Francisca Tomás, citada pela Agência de Informação de Moçambique, sublinhou a gravidade da poluição dos rios, que prejudica o ambiente e a saúde pública. A governadora defende que “a província deve suspender as actividades mineiras por um período indefinido, uma medida que já foi enviada ao Ministério dos Recursos Minerais e Energia para aprovação.”

A governante solicitou o apoio de todas as estruturas para combater o problema que afecta o ambiente e a saúde pública, destacando a necessidade de unir esforços.

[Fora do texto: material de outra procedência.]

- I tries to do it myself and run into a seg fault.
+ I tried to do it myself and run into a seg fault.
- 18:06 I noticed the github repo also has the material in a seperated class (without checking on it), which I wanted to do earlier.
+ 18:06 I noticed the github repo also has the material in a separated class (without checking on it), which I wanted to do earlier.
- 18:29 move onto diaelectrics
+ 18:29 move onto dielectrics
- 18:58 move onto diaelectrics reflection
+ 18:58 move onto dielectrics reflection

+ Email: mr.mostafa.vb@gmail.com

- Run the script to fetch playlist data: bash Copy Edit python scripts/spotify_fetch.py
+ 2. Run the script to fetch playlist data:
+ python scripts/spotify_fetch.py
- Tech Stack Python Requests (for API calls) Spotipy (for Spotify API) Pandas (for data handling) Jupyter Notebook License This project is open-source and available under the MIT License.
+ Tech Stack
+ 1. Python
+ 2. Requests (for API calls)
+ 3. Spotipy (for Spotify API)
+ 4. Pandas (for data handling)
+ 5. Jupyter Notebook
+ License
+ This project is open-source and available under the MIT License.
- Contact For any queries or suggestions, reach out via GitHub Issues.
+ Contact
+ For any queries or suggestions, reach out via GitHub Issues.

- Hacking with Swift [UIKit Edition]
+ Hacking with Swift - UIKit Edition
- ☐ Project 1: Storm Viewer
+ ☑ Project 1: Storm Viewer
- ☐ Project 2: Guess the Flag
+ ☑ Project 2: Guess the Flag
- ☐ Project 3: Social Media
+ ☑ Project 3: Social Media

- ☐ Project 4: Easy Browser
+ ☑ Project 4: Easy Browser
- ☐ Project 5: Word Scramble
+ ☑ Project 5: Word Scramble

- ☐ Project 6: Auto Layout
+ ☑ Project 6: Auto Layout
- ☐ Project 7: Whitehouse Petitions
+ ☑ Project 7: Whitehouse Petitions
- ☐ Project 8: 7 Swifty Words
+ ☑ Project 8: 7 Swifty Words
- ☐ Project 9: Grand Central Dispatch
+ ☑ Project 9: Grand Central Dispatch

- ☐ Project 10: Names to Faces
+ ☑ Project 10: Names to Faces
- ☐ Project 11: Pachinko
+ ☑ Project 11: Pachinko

Segundo a governadora, é crucial sensibilizar e consciencializar as empresas, associações de garimpeiros e outros intervenientes na exploração do ouro. “Esta acção deve ser a primeira medida para salvaguardar o ambiente e a saúde pública. A paralisação por um período indefinido visa permitir uma melhor organização para uma exploração racional dos recursos minerais”, explicou.

Francisca Tomás lembrou aos líderes comunitários que são os primeiros fiscais na fiscalização da exploração dos recursos para o controlo da situação da poluição nos rios. “O diálogo deve ser a base para mobilizar os garimpeiros e controlar o assoreamento e a poluição das águas”, disse a governadora, sublinhando a importância de uma exploração sustentável que permita que os rios tenham água limpa para o consumo da população.

A responsável destacou que “a saúde pública está em risco devido ao mercúrio e ao cianeto usados na exploração do ouro que são arrastados para os rios”. A responsável apelou aos líderes comunitários para que, com o poder da comunicação, apoiem a tarefa de acabar com a poluição dos rios.

Os rios Révuè, Chicamba e Púnguè, na província de Manica, estão poluídos devido à actividade de garimpo. As águas do rio Révuè, que desaguam na Albufeira de Chicamba, estão turvas.

Estudos de instituições de ensino superior, como a Universidade Púnguè, indicam que as águas da albufeira de Chicamba, consumidas nas cidades de Chimoio, Manica, Gondola, Messica e em outros povoados, estão contaminadas com mercúrio e cianeto. Por esta razão, o Governo da província defende a suspensão da actividade de garimpo em toda a província.